• Your assignment
Print the lines in the listing below that fall between the line with "[79,35,114,47] :Aan -> [155,62,205,76] : Aan" and the line with "[169,712,310,725] [64,733,261,746] Rini", those two lines included, exactly as they stand and with nothing else.

• Extracted records
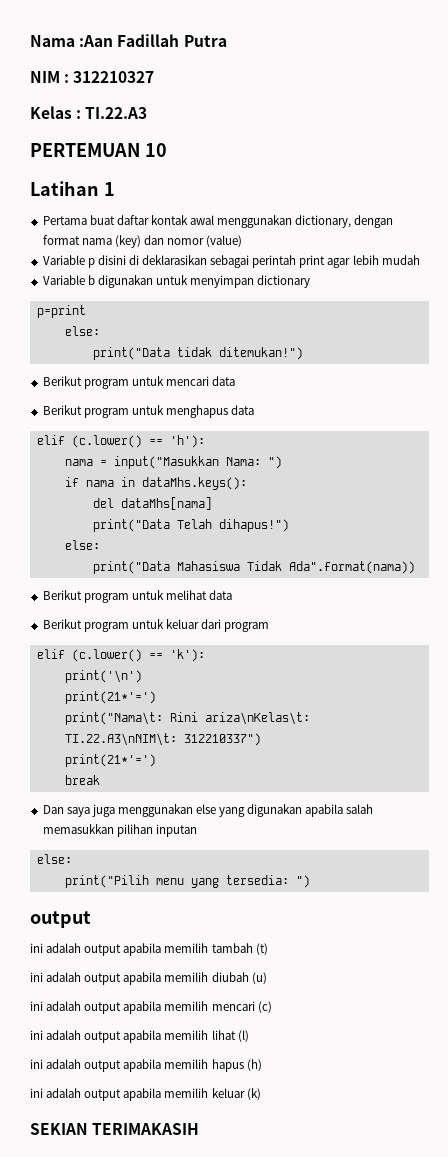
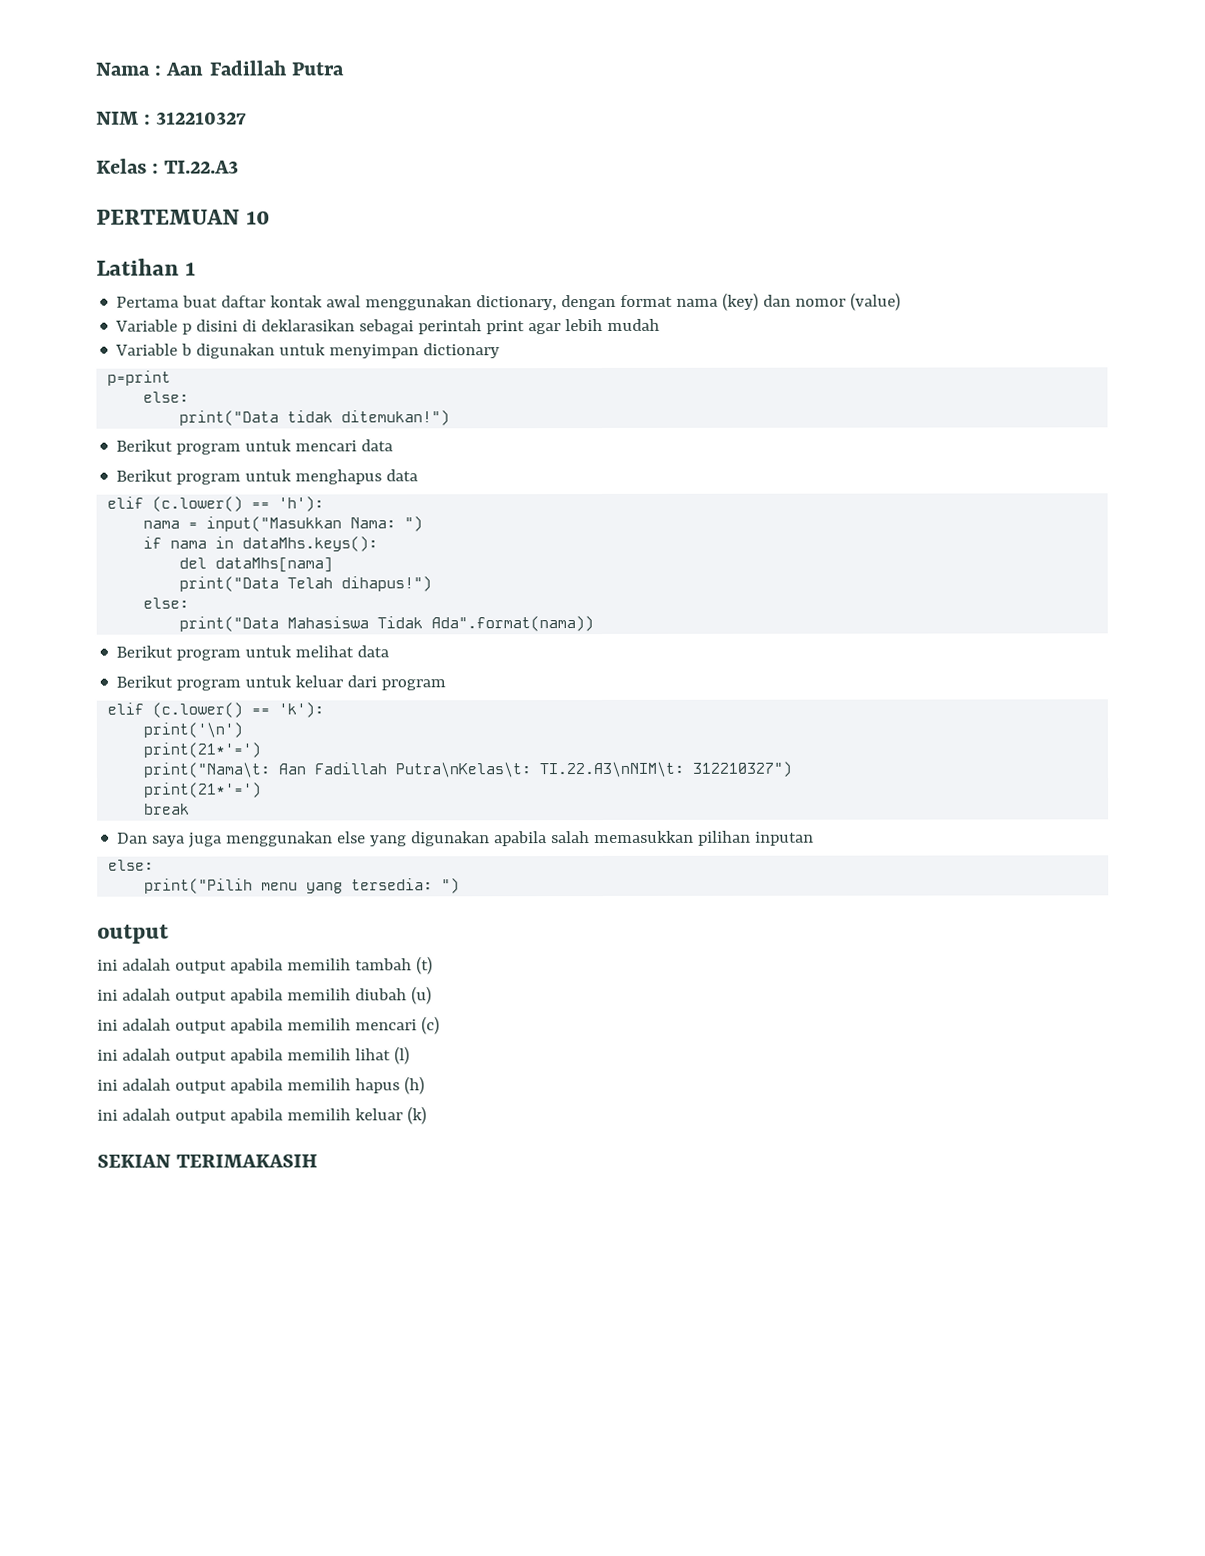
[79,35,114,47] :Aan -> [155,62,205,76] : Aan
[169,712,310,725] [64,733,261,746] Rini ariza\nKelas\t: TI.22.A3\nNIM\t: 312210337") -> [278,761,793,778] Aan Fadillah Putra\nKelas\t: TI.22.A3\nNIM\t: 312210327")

==

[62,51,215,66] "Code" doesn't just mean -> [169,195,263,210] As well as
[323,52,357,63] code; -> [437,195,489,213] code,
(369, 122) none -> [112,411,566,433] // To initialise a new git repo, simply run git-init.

==

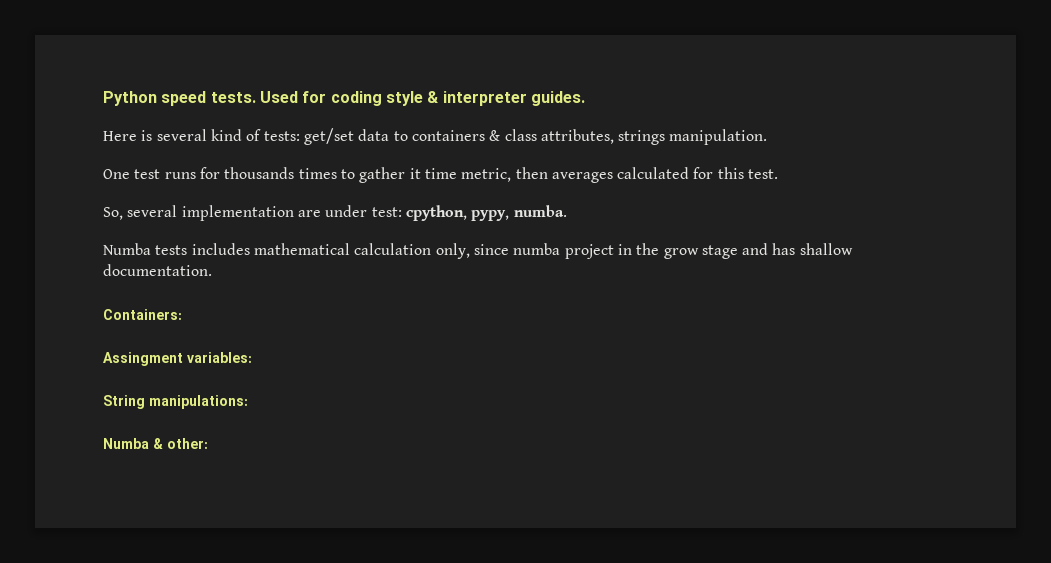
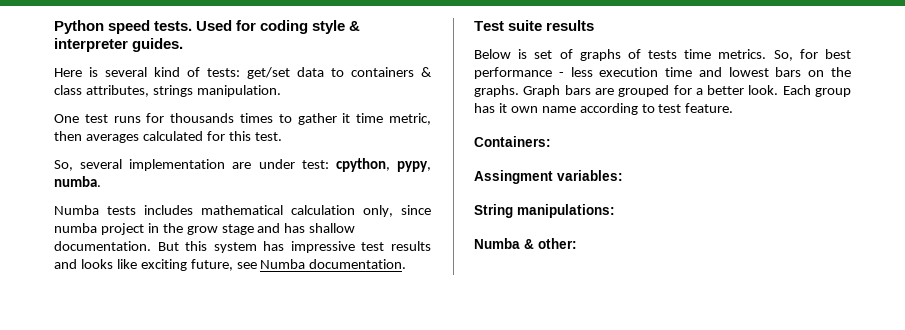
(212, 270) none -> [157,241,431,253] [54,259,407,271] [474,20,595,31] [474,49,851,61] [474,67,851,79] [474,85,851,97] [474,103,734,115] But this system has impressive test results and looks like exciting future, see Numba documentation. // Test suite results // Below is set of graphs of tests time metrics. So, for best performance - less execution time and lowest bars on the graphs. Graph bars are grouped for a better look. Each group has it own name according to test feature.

• Task answer
[79,35,114,47] :Aan -> [155,62,205,76] : Aan
[169,712,310,725] [64,733,261,746] Rini ariza\nKelas\t: TI.22.A3\nNIM\t: 312210337") -> [278,761,793,778] Aan Fadillah Putra\nKelas\t: TI.22.A3\nNIM\t: 312210327")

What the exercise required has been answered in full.